For the entries below, return every line from the top through the line with "- Marky Mark" exactly as it stands, omitting pictures.

◆ Data for this task
- Opening Delimiter -
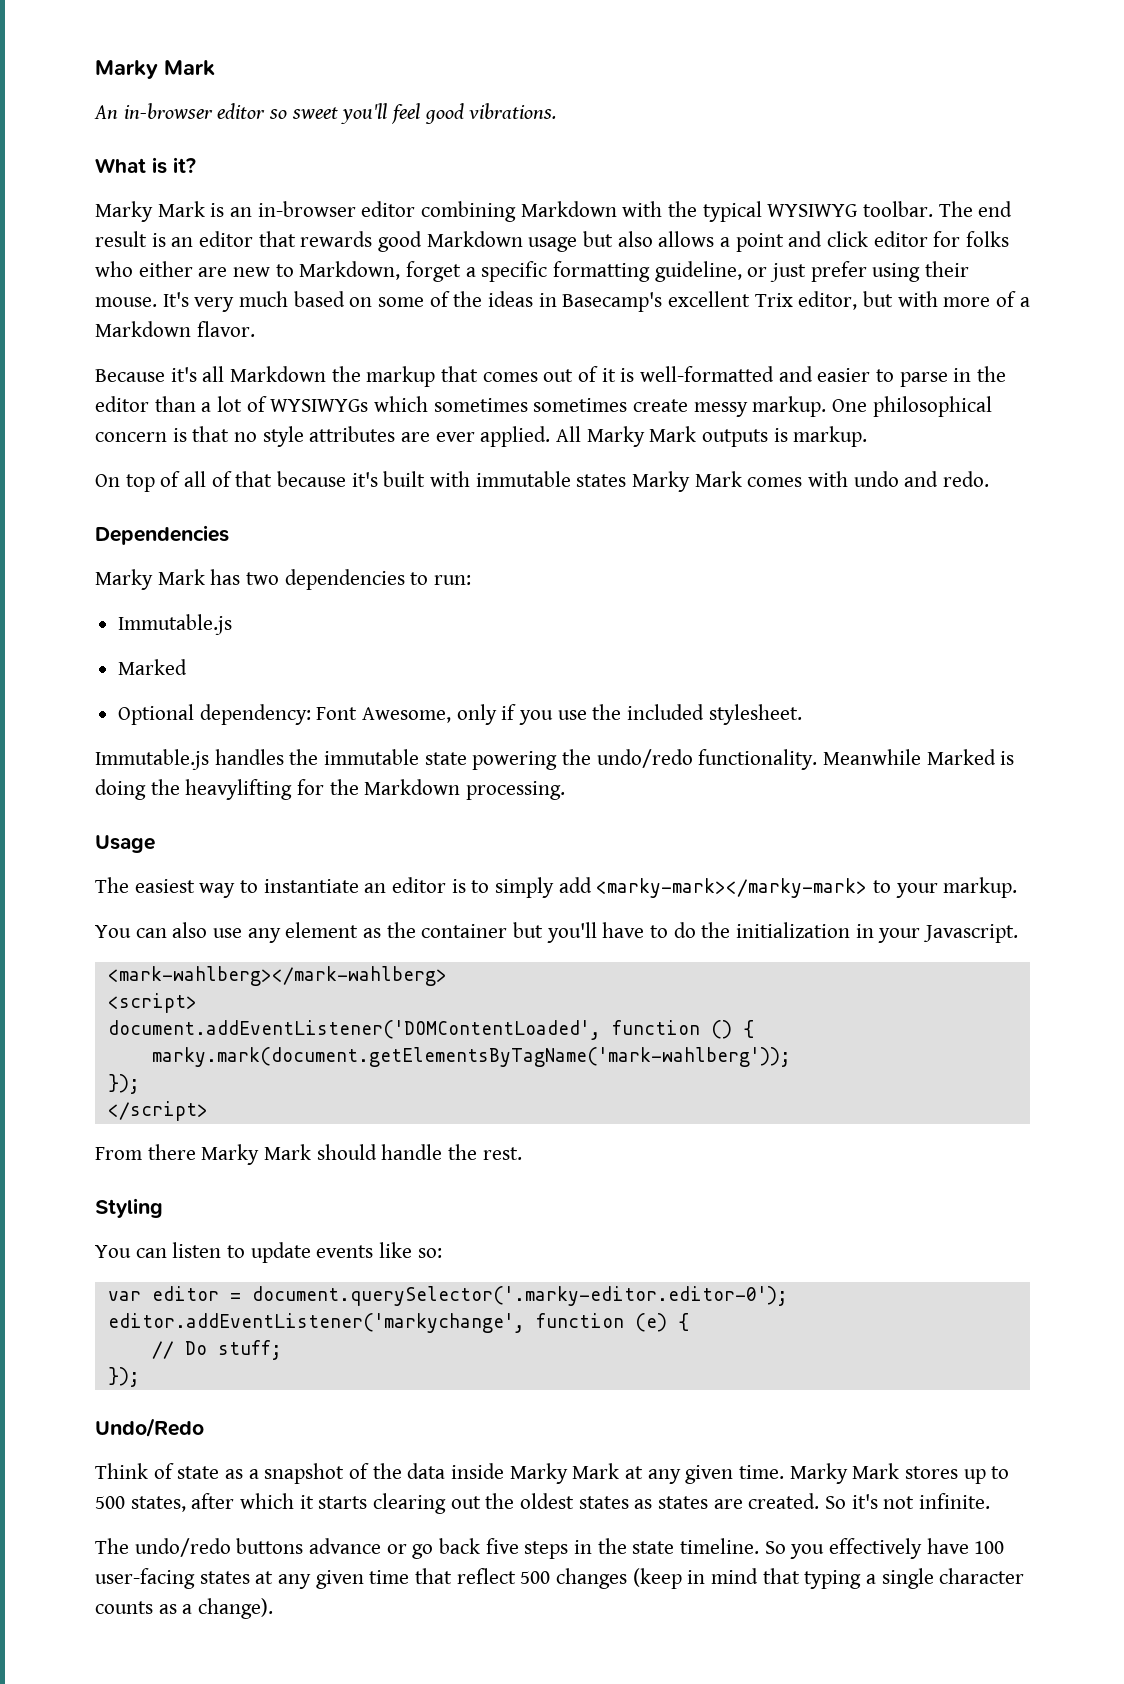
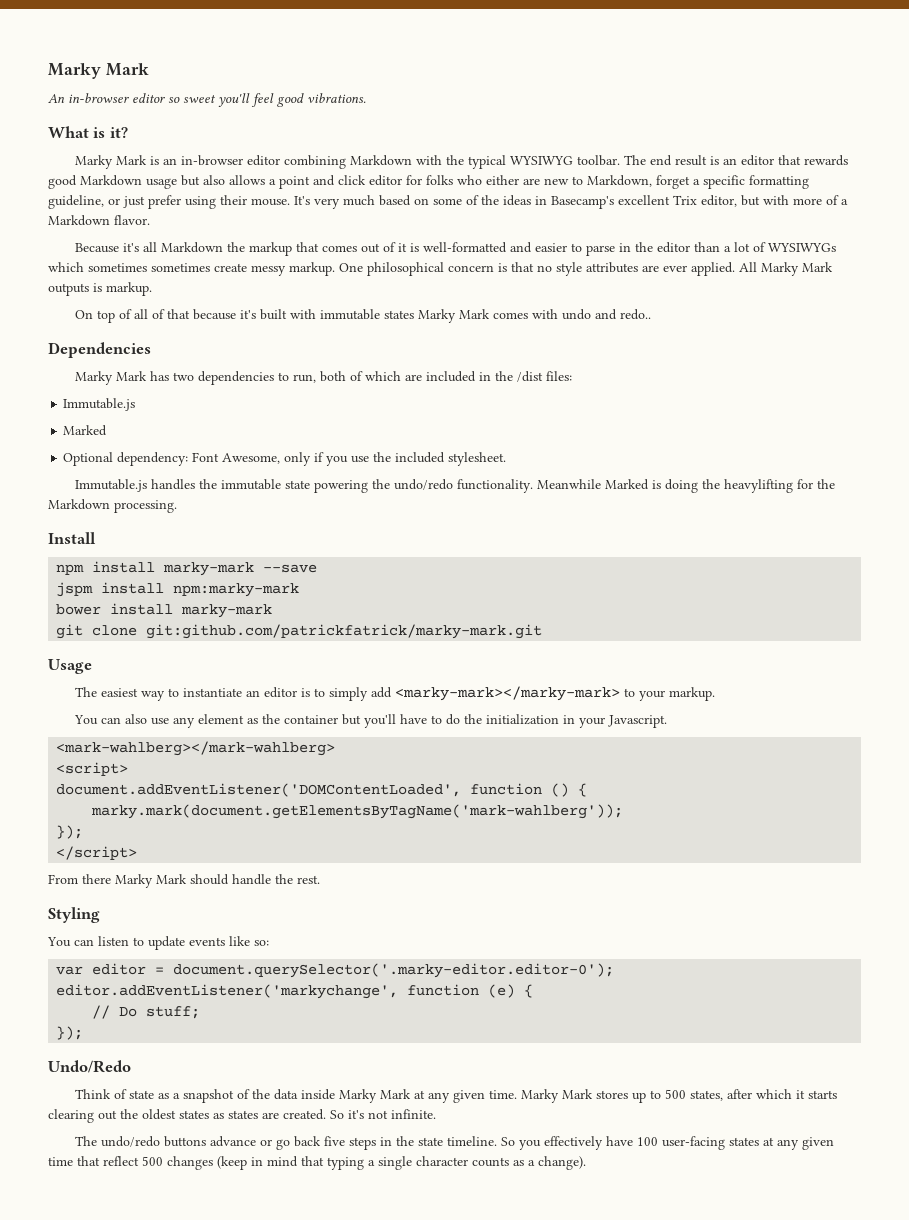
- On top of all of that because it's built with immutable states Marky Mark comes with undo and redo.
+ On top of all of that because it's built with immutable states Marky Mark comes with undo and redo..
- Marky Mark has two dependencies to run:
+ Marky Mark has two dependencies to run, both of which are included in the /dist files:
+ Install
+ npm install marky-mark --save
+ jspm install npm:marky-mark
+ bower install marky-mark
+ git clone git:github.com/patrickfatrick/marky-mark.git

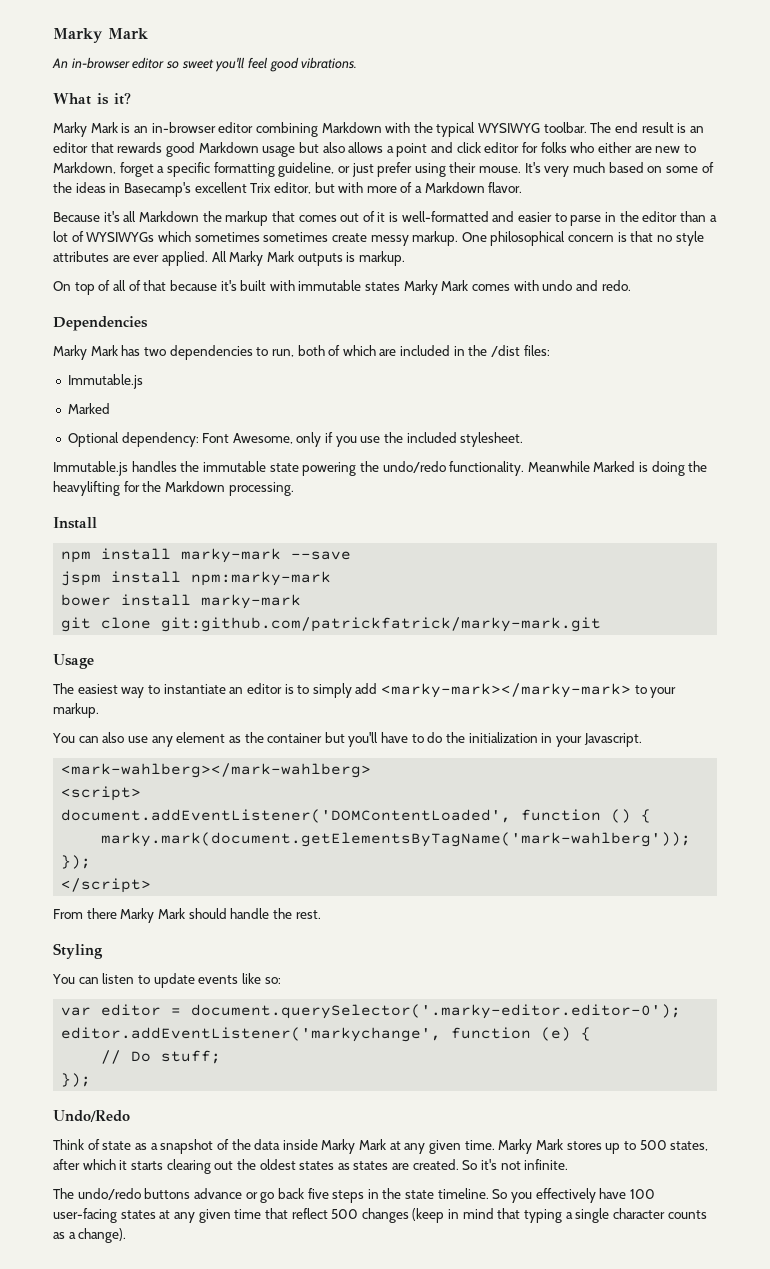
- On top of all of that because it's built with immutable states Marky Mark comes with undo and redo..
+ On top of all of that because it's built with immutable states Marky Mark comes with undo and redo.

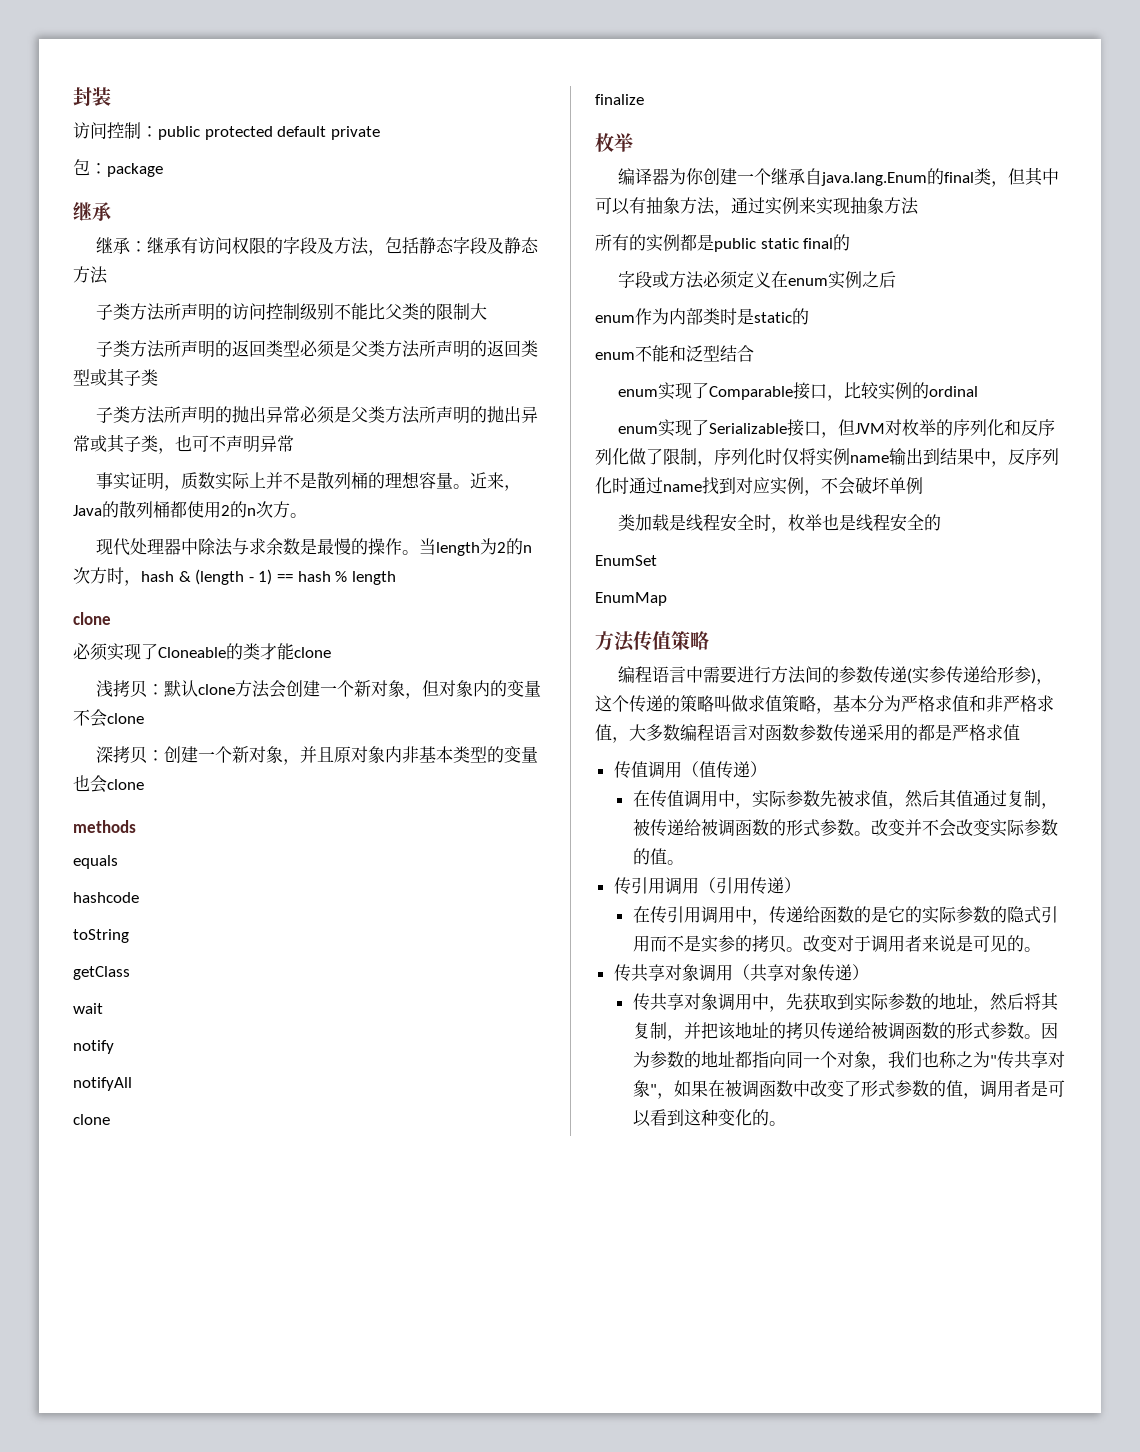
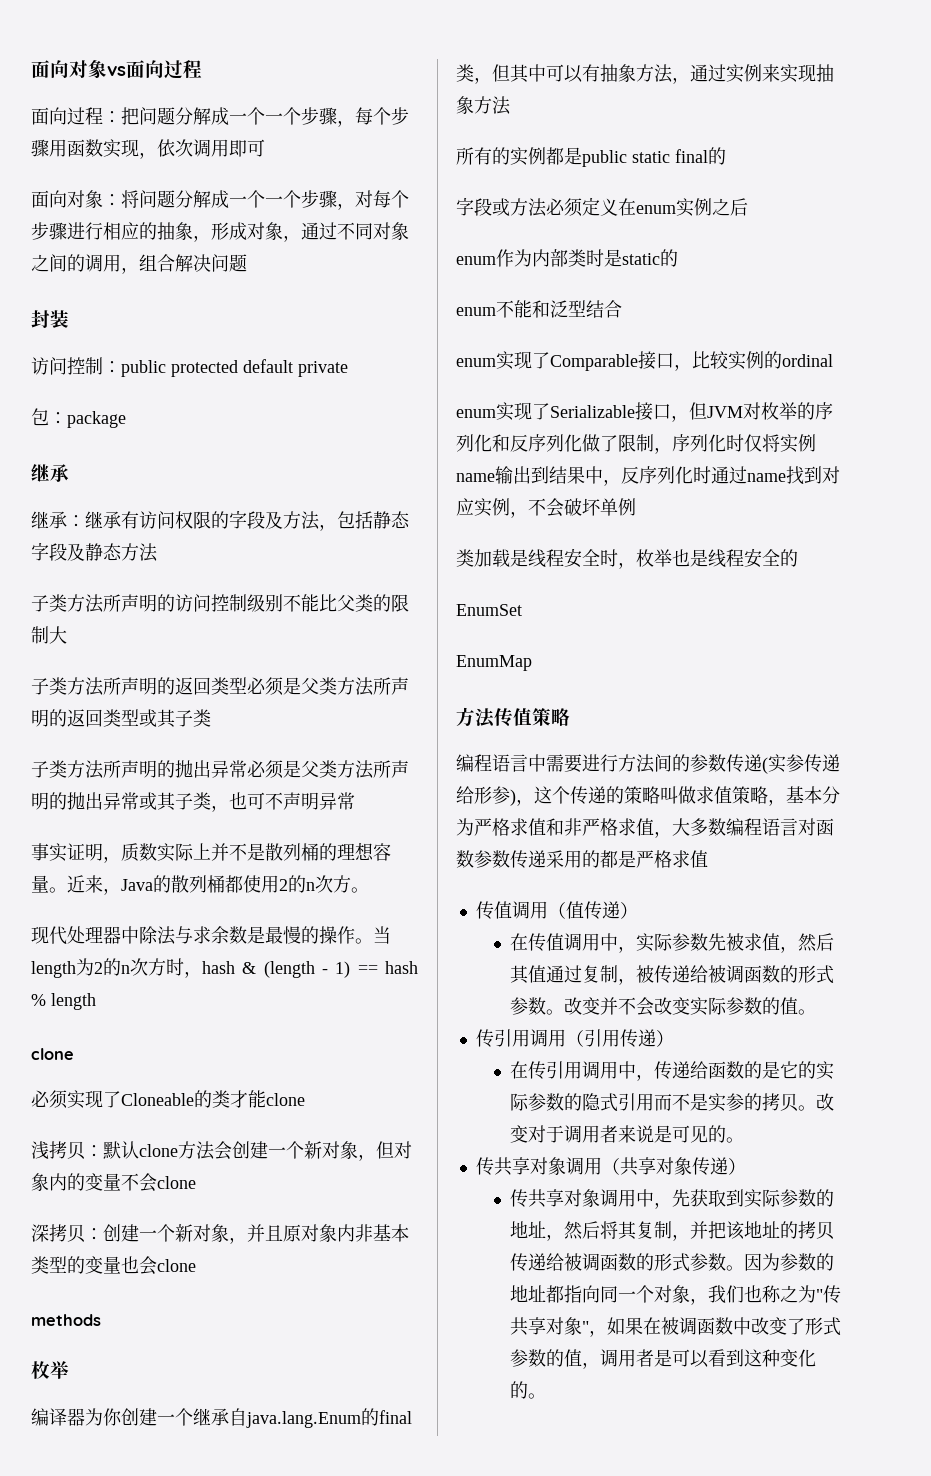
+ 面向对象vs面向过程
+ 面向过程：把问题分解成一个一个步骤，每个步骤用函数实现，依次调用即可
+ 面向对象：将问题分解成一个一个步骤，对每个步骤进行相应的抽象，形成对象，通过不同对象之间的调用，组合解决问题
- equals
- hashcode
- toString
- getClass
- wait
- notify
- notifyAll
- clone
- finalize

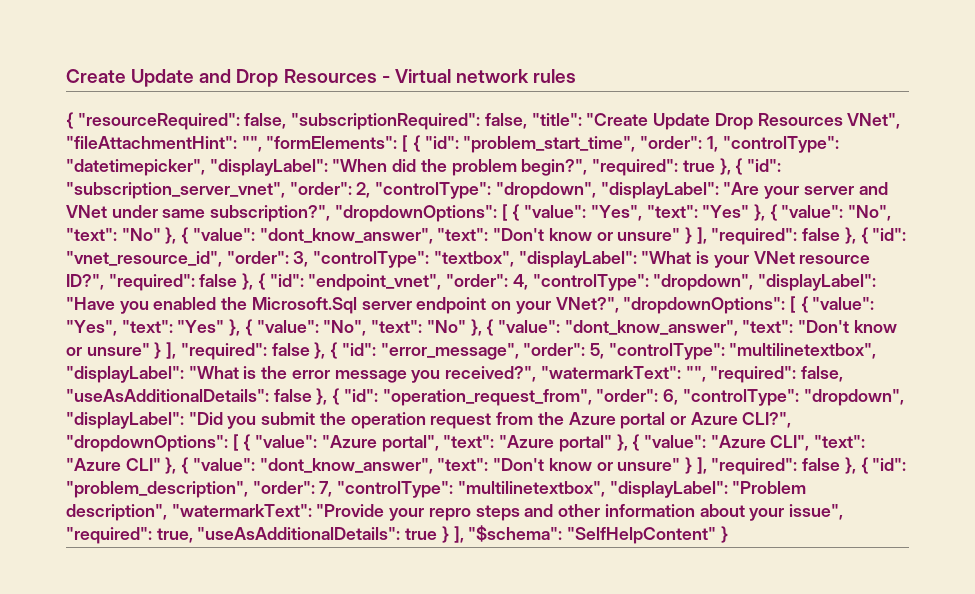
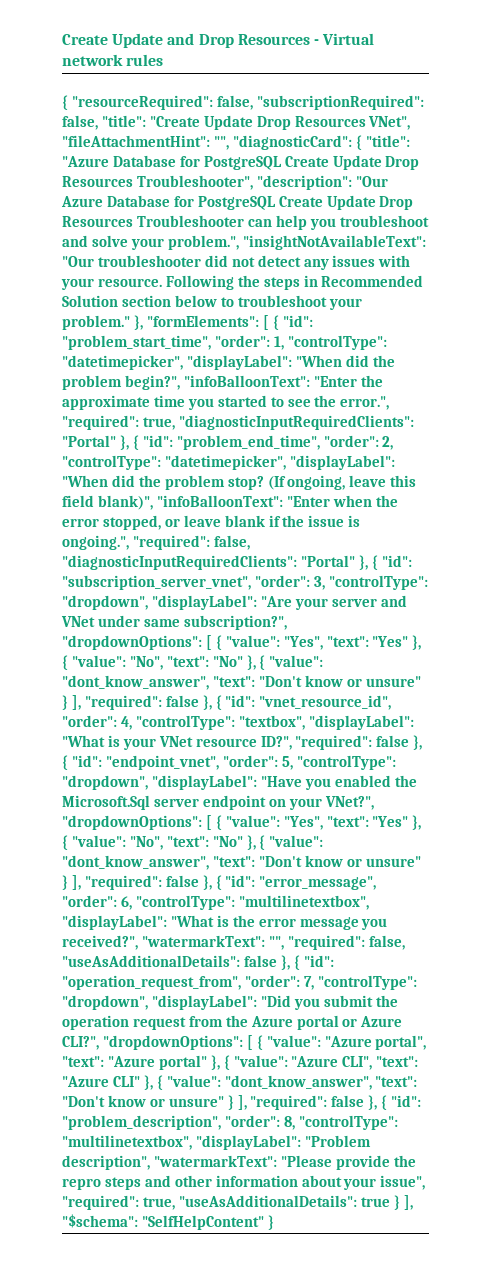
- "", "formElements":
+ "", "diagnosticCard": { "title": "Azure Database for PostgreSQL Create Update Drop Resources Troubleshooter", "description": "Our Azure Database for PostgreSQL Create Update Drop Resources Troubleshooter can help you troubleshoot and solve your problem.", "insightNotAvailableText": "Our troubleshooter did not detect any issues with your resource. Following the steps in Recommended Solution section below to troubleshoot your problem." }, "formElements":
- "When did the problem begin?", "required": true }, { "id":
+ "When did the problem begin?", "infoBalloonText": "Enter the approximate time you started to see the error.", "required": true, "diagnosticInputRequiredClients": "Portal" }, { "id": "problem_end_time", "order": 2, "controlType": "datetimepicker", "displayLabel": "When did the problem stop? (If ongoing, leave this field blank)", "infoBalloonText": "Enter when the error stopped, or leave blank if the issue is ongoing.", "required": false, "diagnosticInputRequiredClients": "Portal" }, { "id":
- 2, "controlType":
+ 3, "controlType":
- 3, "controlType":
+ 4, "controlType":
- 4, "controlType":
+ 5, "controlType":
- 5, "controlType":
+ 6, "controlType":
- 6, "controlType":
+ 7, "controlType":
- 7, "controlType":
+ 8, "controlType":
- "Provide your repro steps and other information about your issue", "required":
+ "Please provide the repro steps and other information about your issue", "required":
- Closing Delimiter -
◆ Answer box
- On top of all of that because it's built with immutable states Marky Mark comes with undo and redo.
+ On top of all of that because it's built with immutable states Marky Mark comes with undo and redo..
- Marky Mark has two dependencies to run:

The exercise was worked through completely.